▸ Task: Return, word for word, every line starting at the line with "Sum | batting_average2: 4.519 -> 1.306" and ending at the final line of the entries; skip the pictures.

Edit tracking data:

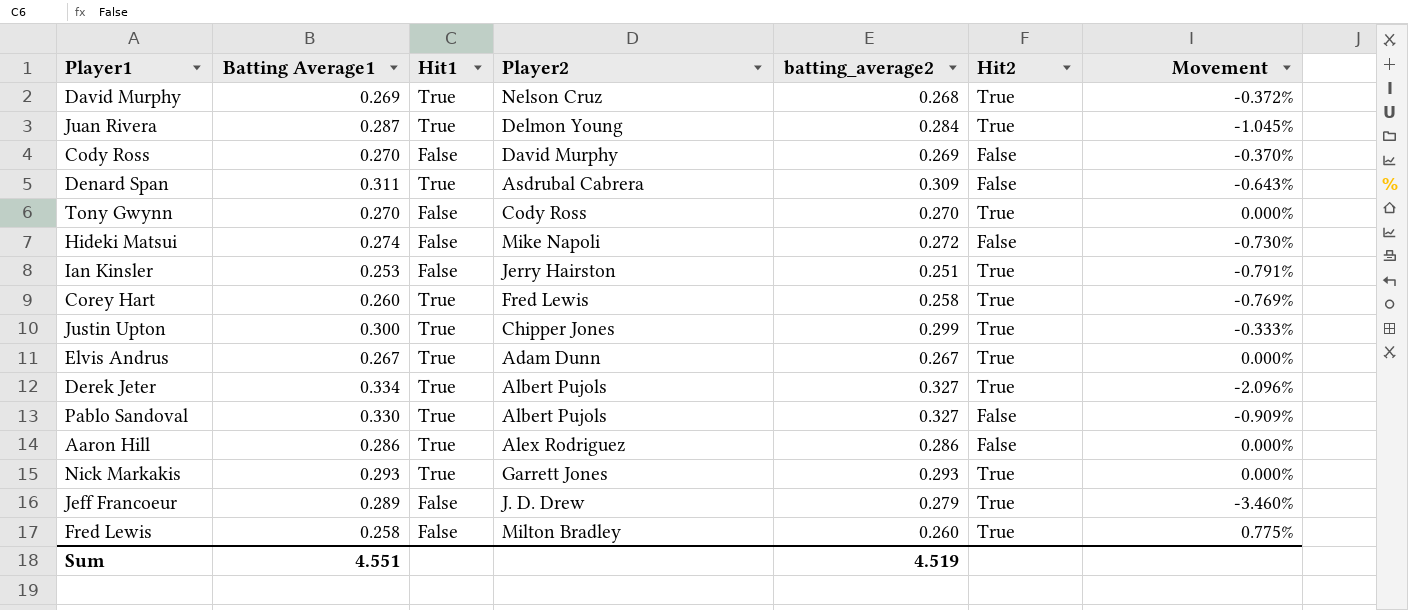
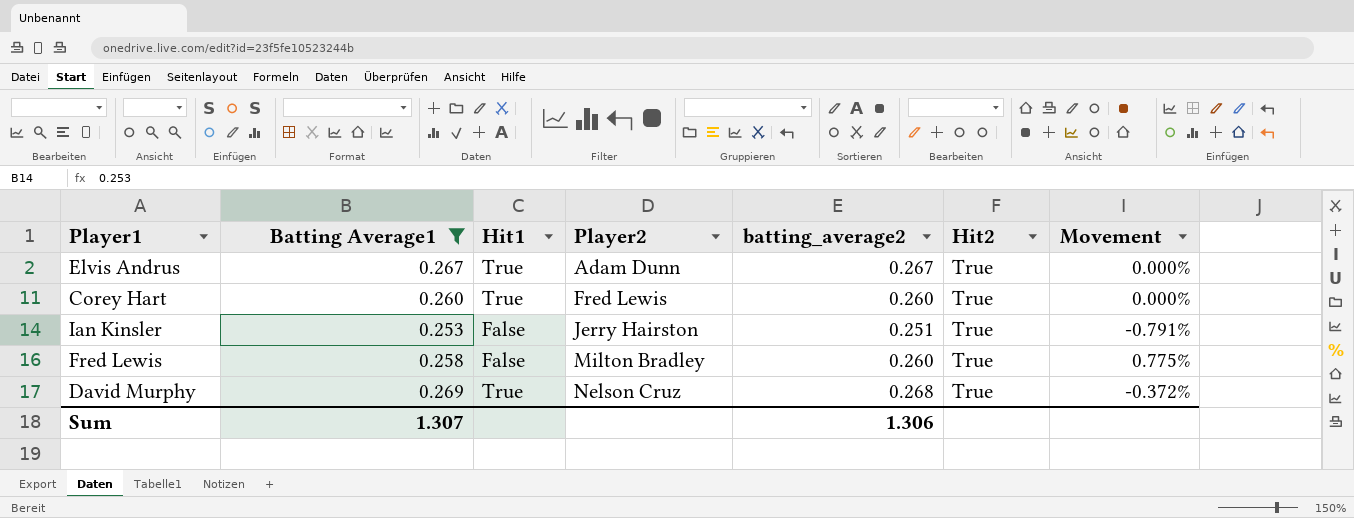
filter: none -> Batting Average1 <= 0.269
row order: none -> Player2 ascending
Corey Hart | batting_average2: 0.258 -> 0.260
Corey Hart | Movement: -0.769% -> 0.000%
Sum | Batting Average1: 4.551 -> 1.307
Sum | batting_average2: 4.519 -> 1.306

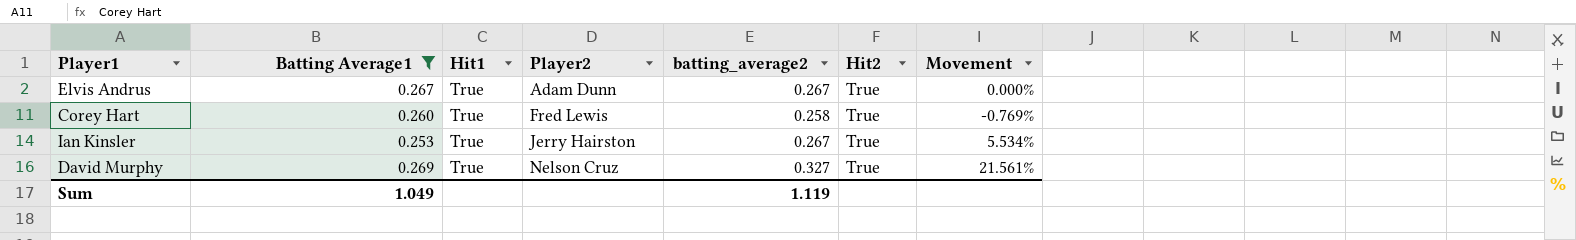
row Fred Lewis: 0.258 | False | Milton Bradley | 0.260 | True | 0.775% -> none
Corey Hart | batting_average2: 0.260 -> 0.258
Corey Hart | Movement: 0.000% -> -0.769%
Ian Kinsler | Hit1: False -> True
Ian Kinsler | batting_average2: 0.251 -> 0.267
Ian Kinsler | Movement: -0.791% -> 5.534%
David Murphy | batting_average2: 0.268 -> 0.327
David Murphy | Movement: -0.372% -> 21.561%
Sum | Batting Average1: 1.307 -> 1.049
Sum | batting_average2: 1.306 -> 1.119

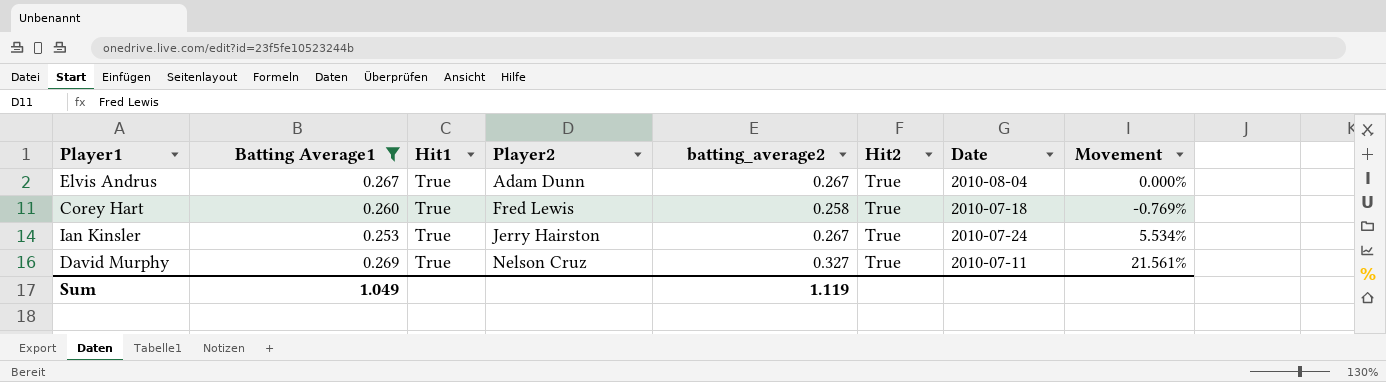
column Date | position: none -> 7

▸ Result of this task:
Sum | batting_average2: 4.519 -> 1.306

row Fred Lewis: 0.258 | False | Milton Bradley | 0.260 | True | 0.775% -> none
Corey Hart | batting_average2: 0.260 -> 0.258
Corey Hart | Movement: 0.000% -> -0.769%
Ian Kinsler | Hit1: False -> True
Ian Kinsler | batting_average2: 0.251 -> 0.267
Ian Kinsler | Movement: -0.791% -> 5.534%
David Murphy | batting_average2: 0.268 -> 0.327
David Murphy | Movement: -0.372% -> 21.561%
Sum | Batting Average1: 1.307 -> 1.049
Sum | batting_average2: 1.306 -> 1.119

column Date | position: none -> 7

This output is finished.